Monday, June 16, 2014

Yin/Yang

Some days, I don't feel like myself. Is that normal? I know probably a lot of people say it, but honestly, quite often I feel like a completely different, reckless person. Some days I'm convinced that I'm not myself at all. But then there are good days, like two days ago, where I feel okay. I have conflicting feelings and opinions all the time in my twisted little head. I feel like I'll never mellow out, but I guess that's just being a teenager. (And it's peculiar to think I'll be entering my last year of the teenage years in two months and ten days). I suppose it comes down to this: I want to be a consistent person, with consistent thoughts, feelings, opinions, etc. Everything is all over the place, so I feel so inconsistent all the time.



You know how when someone sees something, like a gift or whatever, they're like, "Oh! So-and-so will totally like that! That's so up their alley!" I feel like I'm just not that type of person -- a person that you can determine for sure what they like or not. It's like no one can say what's really Allison's thing or Allison's signature style. It's like the best and worst quality to have. The best, because you could literally buy anything for me and there's a 99% chance I'll love the gift because you simply thought about buying me a gift; the worst, because you could be standing in several stores for hours, having absolutely no idea what to buy for me. And that's okay, of course, because I didn't ask anything from you in the first place.

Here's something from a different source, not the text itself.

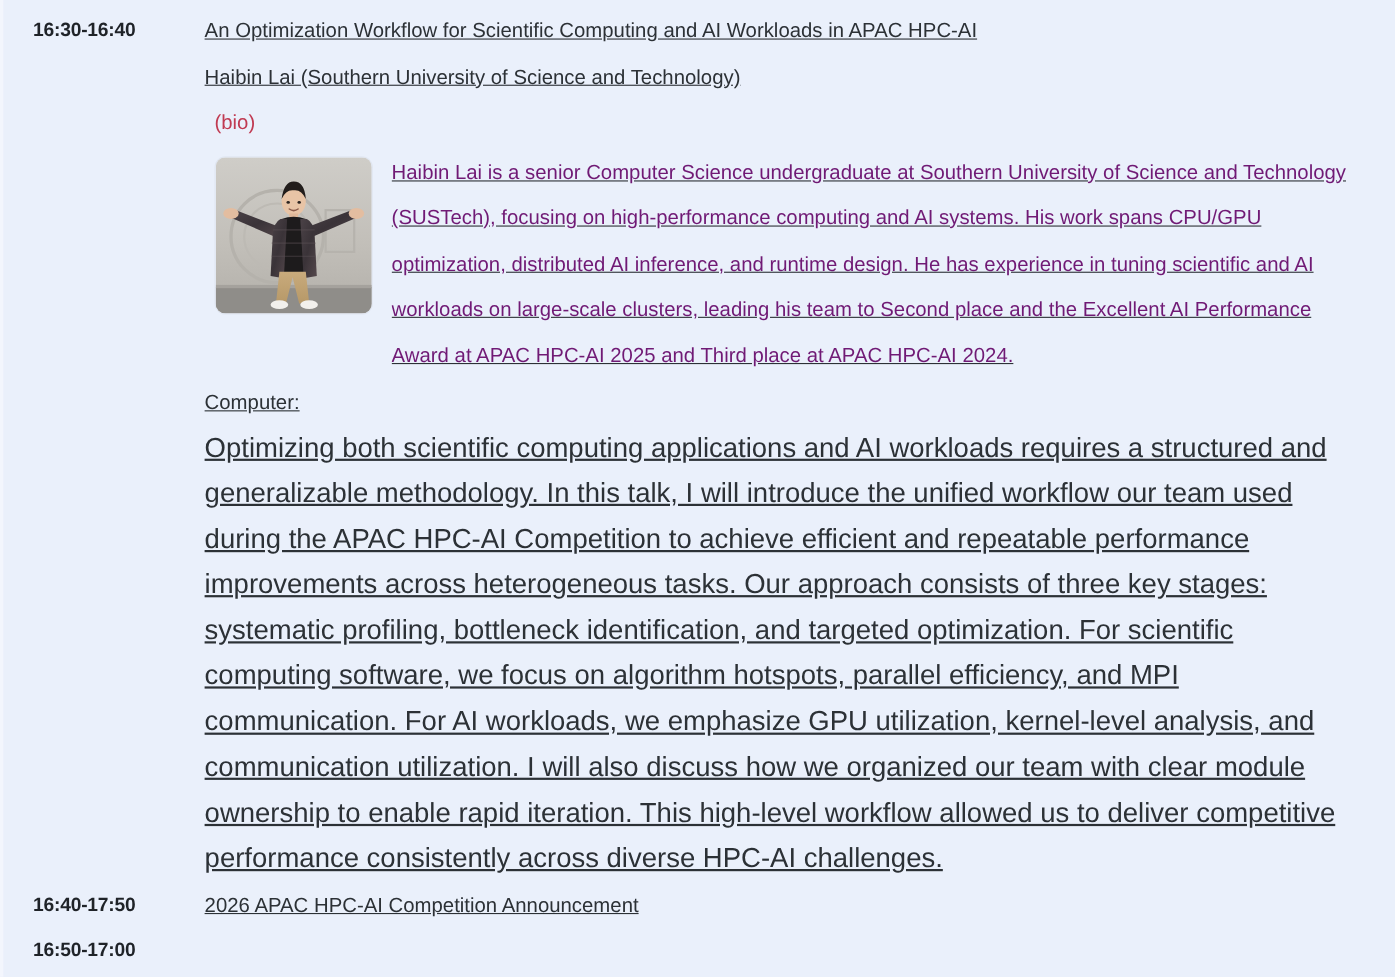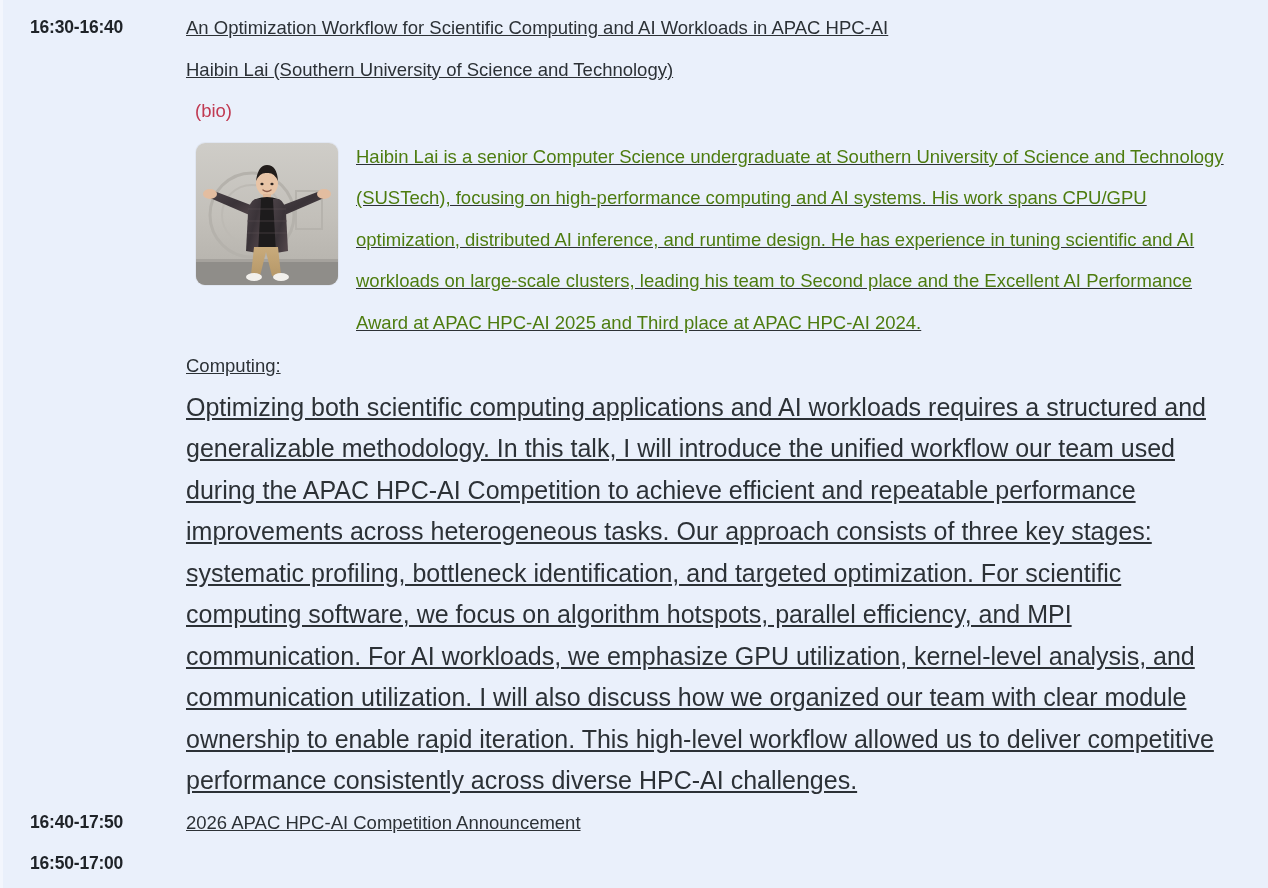"Haibin Lai is a senior" .bio-text { color: #4d7c0f -> #701a75 }
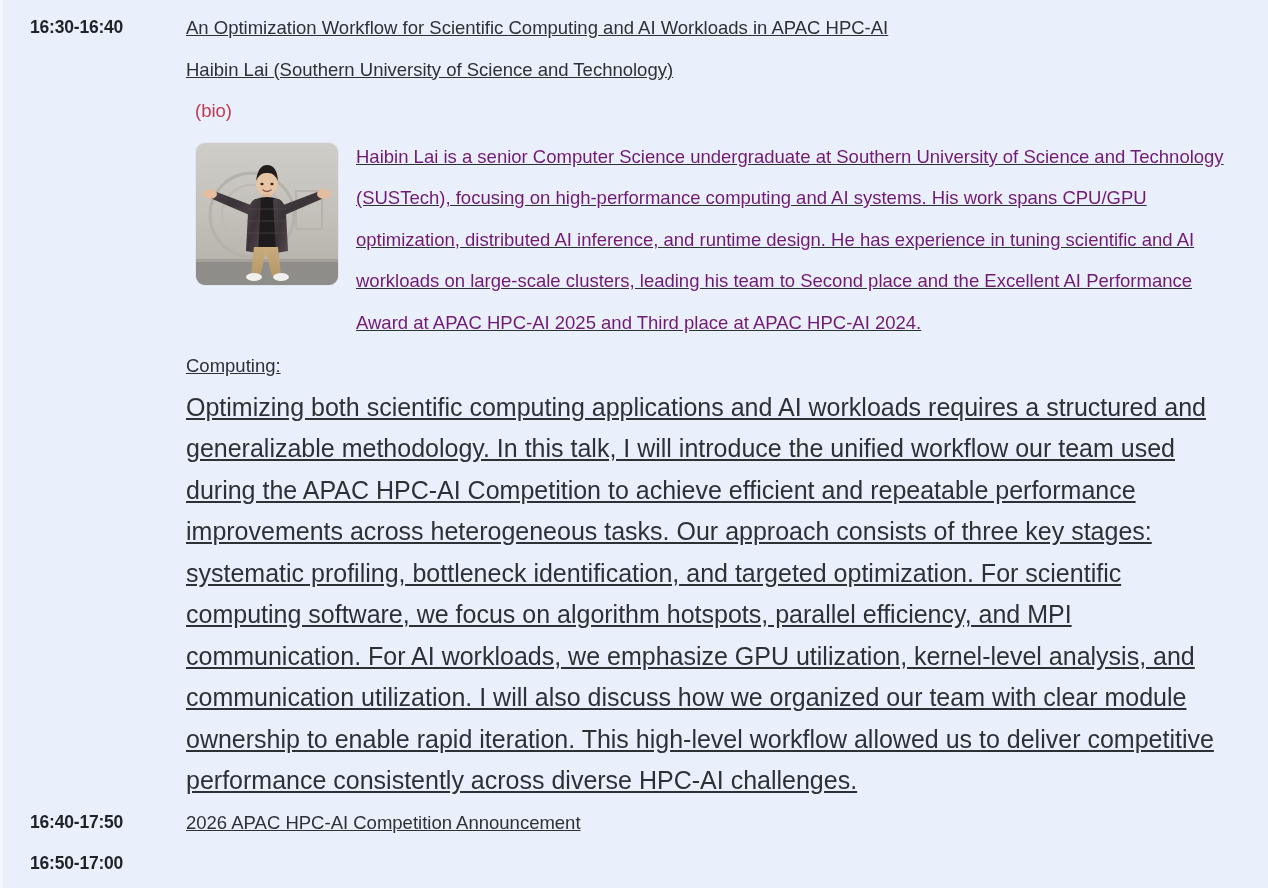"Computing:" div.abstract-label { text: Computing -> Computer }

Most peoples' personalities are like tight soccer balls that they throw out at you as soon as they walk in a room. I feel like the complete opposite. When I walk a room, there are just stars shooting off in a million directions, confusing everyone in the room, and no one knows which way to follow. Sometimes it makes me feel like I have a poker face, where no one can really, truly read what's going on with me. I'm so quiet, or I smile at every comment and sit calmly. Maybe it's a good thing, maybe it's a bad thing. Maybe it's just character building, and maybe it's just being a teenager. Either way, I feel completely lost a lot of the time. It's confusing for me because I'm so used to being a down-to-earth person (I'm an Earth sign because I'm a Virgo).